Beware of non-evidence-based argumentation

Recently, many people have given increasingly short timelines for AGI. What unites many of these statements is the thorough lack of any evidence. Instead, many resort to narrative arguments, ad-hoc predictive models, and mistaken arguments. In this post, I will cover these different types of non-evidence-based arguments.

I have described my views on AI risk previously in this post, which I think is still relevant. I have also laid down a basic argument against AI risk interventions in this comment where I argue that AI risk is neither important, neglected nor tractable.

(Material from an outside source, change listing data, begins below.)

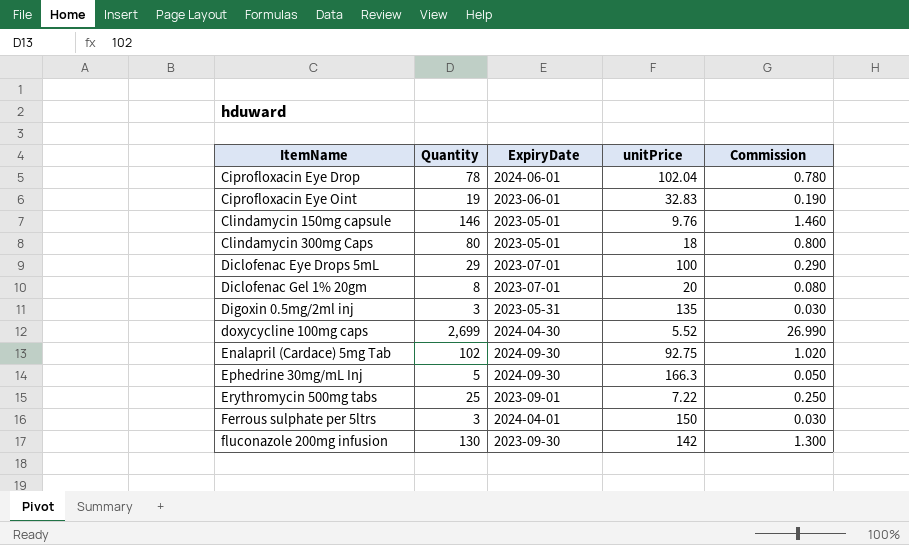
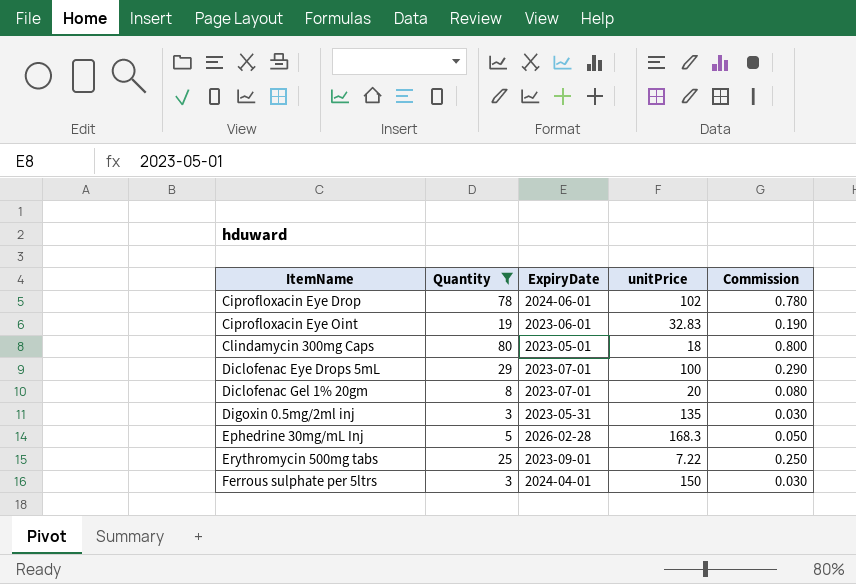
filter: none -> Quantity <= 80
Ciprofloxacin Eye Drop | unitPrice: 102.04 -> 102
Ephedrine 30mg/mL Inj | ExpiryDate: 2024-09-30 -> 2026-02-28
Ephedrine 30mg/mL Inj | unitPrice: 166.3 -> 168.3

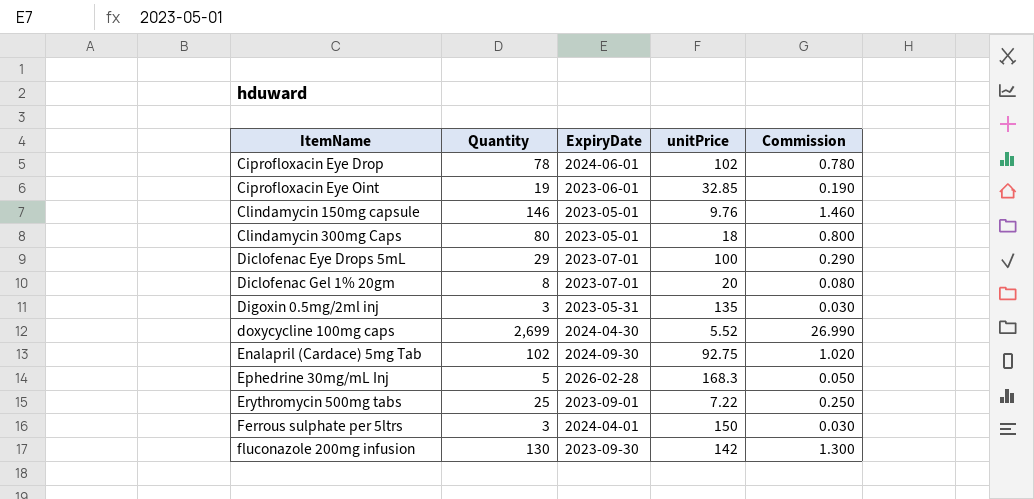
filter: Quantity <= 80 -> none
Ciprofloxacin Eye Oint | unitPrice: 32.83 -> 32.85

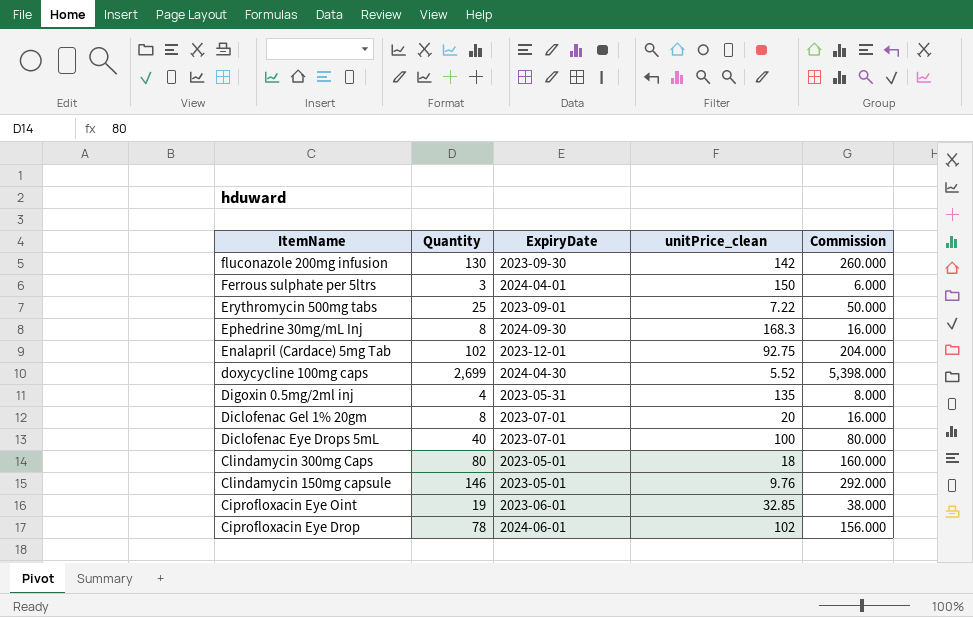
row order: ItemName ascending -> ItemName descending
column name: unitPrice -> unitPrice_clean
column Commission | formula: [Quantity] * 0.01 -> [Quantity] * 2
Ephedrine 30mg/mL Inj | Quantity: 5 -> 8
Ephedrine 30mg/mL Inj | ExpiryDate: 2026-02-28 -> 2024-09-30
Enalapril (Cardace) 5mg Tab | ExpiryDate: 2024-09-30 -> 2023-12-01
Digoxin 0.5mg/2ml inj | Quantity: 3 -> 4
Diclofenac Eye Drops 5mL | Quantity: 29 -> 40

Clarification (29.1.2026): In this post, I use the term “evidence” in the context of “evidence-based policy making”. A major tenet of the EA movement, I believe, is that interventions should be based on evidence as part of rational decision making. In this context, evidence is contrasted with opinions, intuitions, anecdotes, etc. I have elaborated further about what the bar for this kind of evidence is in the commentsin particular, while I do not believe that pre-publication peer-review is always necessary, results should withstand wider scrutiny and replication.

Narrative arguments

Narrative argument is a way to present an argument in a form of a story, parable, or extended metaphor. These arguments present a chain of events as probable or even inevitable due to their narrative coherence: if the “logical continuation” of the story follows a pattern, that pattern is then postulated to exist in the real world as well. This depends on the “story-logic” matching real-world causal mechanisms.

Narrative arguments can be a powerful way to demonstrate or explain a phenomenon in an understandable way, but they need to be supported by actual evidence. The existence of the narrative is not evidence in itself. Narratives are easily manipulated, and it is always possible to find another narrative (or story) that has a different ending, thus demonstrating a different conclusion.

In recent discussion relating to AI risk, narrative arguments have become increasingly common. They are often accompanied either by faulty evidence or no evidence at all. Perhaps the most prominent example is AI 2027, which features a science fiction story supplemented by predictive models. These models have been criticized heavily to be faulty in many ways. They are also somewhat difficult to understand to an average person, and I doubt most readers of AI 2027 haven’t taken a good look at them. Therefore, AI 2027 rests almost entirely on the narrative argument unsubstantiated by any evidence other than the faulty models.

Another example is the book If Anyone Builds It, Everyone Dies by Yudkowsky and Soares. This book is entirely based on narrative arguments, featuring a full multi-chapter science fiction story very similar to that of AI 2027, among many small parable stories that provide little to no value since they are not accompanied by evidence.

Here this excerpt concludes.